◆ WORK INSTRUCTION:
How many lines below contain the word "left"? Reply solely with the number.

◆ WORKING DATA:
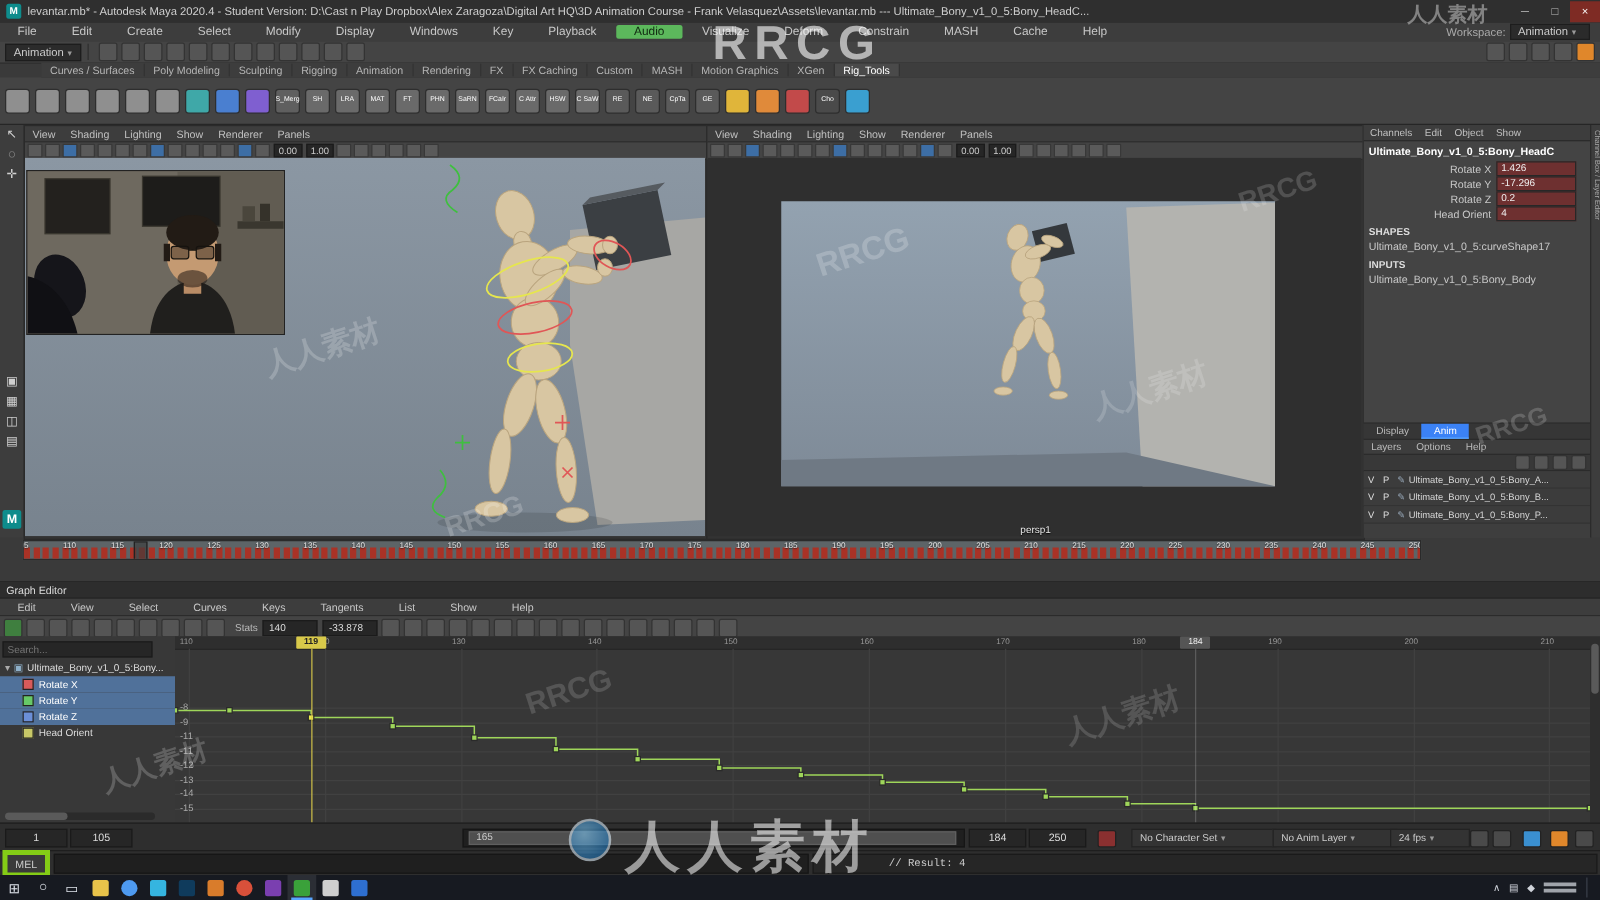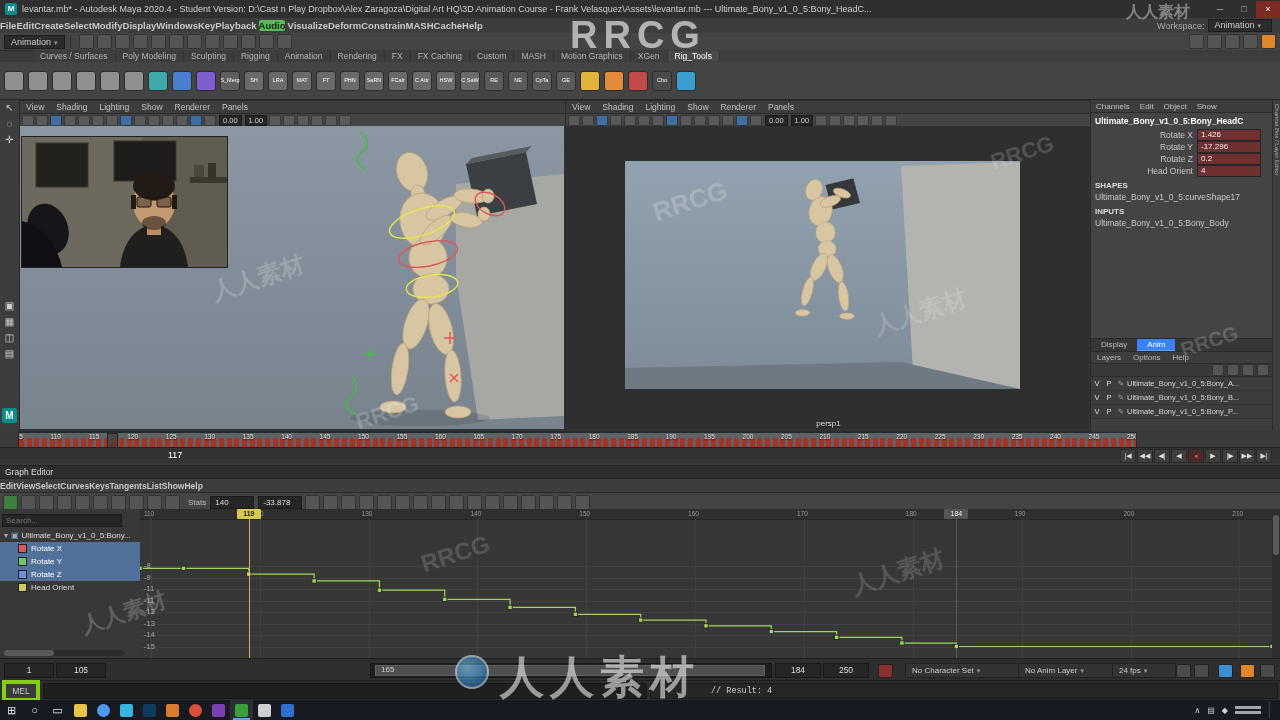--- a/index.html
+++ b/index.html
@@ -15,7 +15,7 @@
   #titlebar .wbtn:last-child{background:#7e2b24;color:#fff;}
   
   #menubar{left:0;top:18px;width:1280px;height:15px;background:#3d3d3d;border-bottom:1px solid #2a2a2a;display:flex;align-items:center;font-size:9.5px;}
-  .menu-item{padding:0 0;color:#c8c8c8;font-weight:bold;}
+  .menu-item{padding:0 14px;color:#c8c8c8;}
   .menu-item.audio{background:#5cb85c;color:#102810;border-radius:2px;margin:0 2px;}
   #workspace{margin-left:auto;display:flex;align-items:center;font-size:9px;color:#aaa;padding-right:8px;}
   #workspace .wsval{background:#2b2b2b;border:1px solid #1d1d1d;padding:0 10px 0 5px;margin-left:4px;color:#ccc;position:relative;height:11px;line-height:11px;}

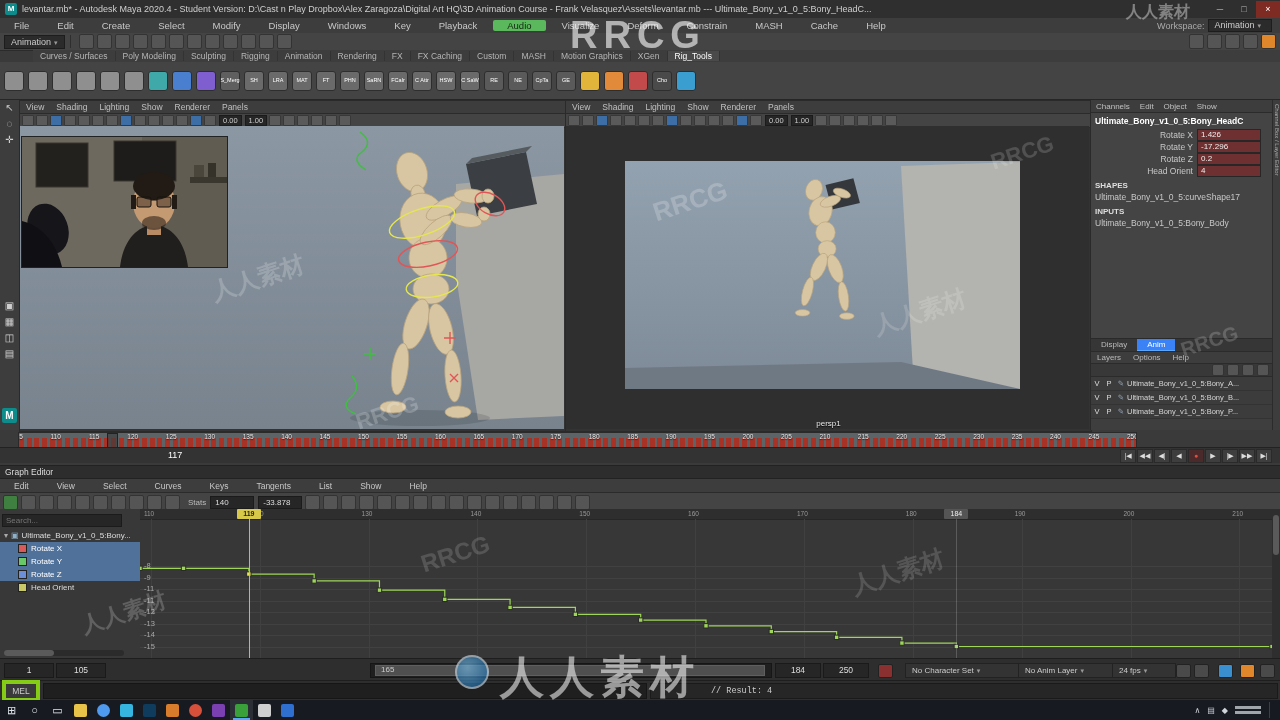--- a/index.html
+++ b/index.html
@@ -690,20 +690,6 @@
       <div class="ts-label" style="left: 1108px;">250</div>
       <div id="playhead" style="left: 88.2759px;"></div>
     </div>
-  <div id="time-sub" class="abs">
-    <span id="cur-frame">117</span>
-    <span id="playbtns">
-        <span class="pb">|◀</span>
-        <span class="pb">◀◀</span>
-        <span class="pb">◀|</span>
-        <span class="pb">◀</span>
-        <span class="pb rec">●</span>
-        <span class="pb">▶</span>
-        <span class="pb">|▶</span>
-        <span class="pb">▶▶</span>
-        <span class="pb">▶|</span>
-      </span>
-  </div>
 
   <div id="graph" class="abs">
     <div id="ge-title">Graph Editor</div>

--

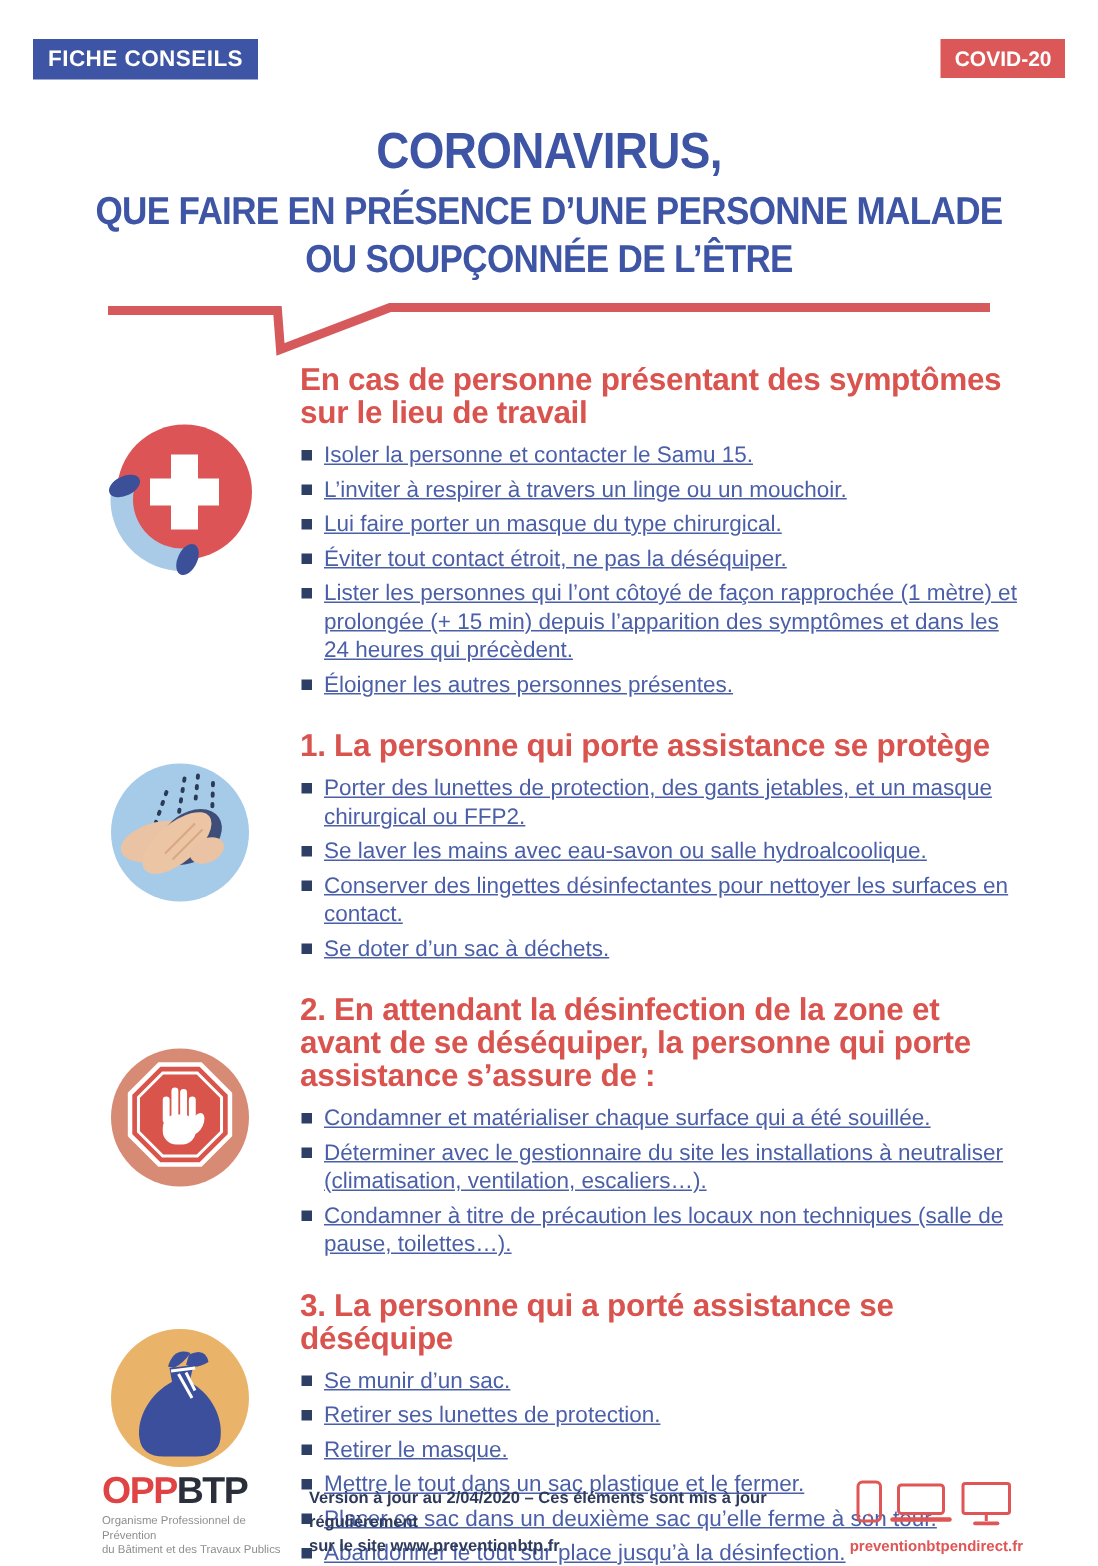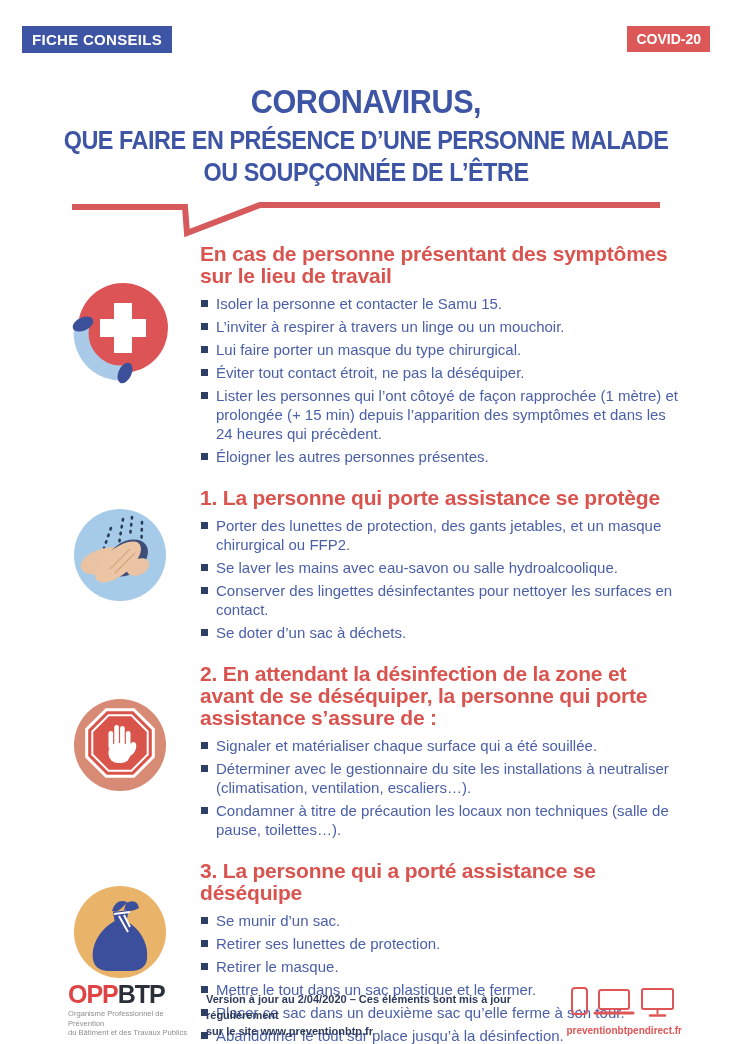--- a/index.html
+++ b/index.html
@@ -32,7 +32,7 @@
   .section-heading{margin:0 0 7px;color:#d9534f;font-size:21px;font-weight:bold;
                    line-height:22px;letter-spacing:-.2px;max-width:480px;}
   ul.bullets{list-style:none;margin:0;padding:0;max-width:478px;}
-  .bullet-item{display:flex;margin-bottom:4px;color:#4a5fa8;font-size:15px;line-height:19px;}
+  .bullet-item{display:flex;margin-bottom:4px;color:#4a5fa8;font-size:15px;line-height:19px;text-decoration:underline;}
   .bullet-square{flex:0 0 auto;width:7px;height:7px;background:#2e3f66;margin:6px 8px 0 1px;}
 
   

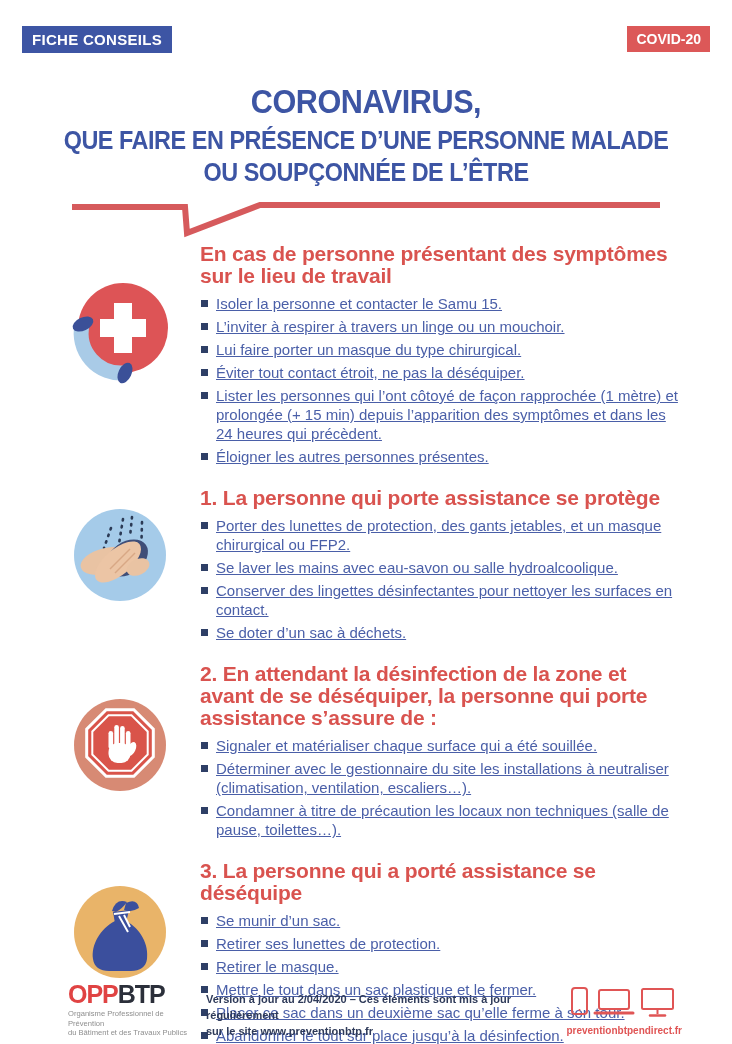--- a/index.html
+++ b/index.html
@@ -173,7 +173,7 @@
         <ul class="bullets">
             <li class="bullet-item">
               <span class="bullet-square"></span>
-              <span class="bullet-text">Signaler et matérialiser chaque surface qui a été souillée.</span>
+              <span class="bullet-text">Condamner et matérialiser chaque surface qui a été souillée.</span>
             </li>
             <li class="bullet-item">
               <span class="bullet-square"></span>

◆ RESPONSE TO THE EXERCISE:
5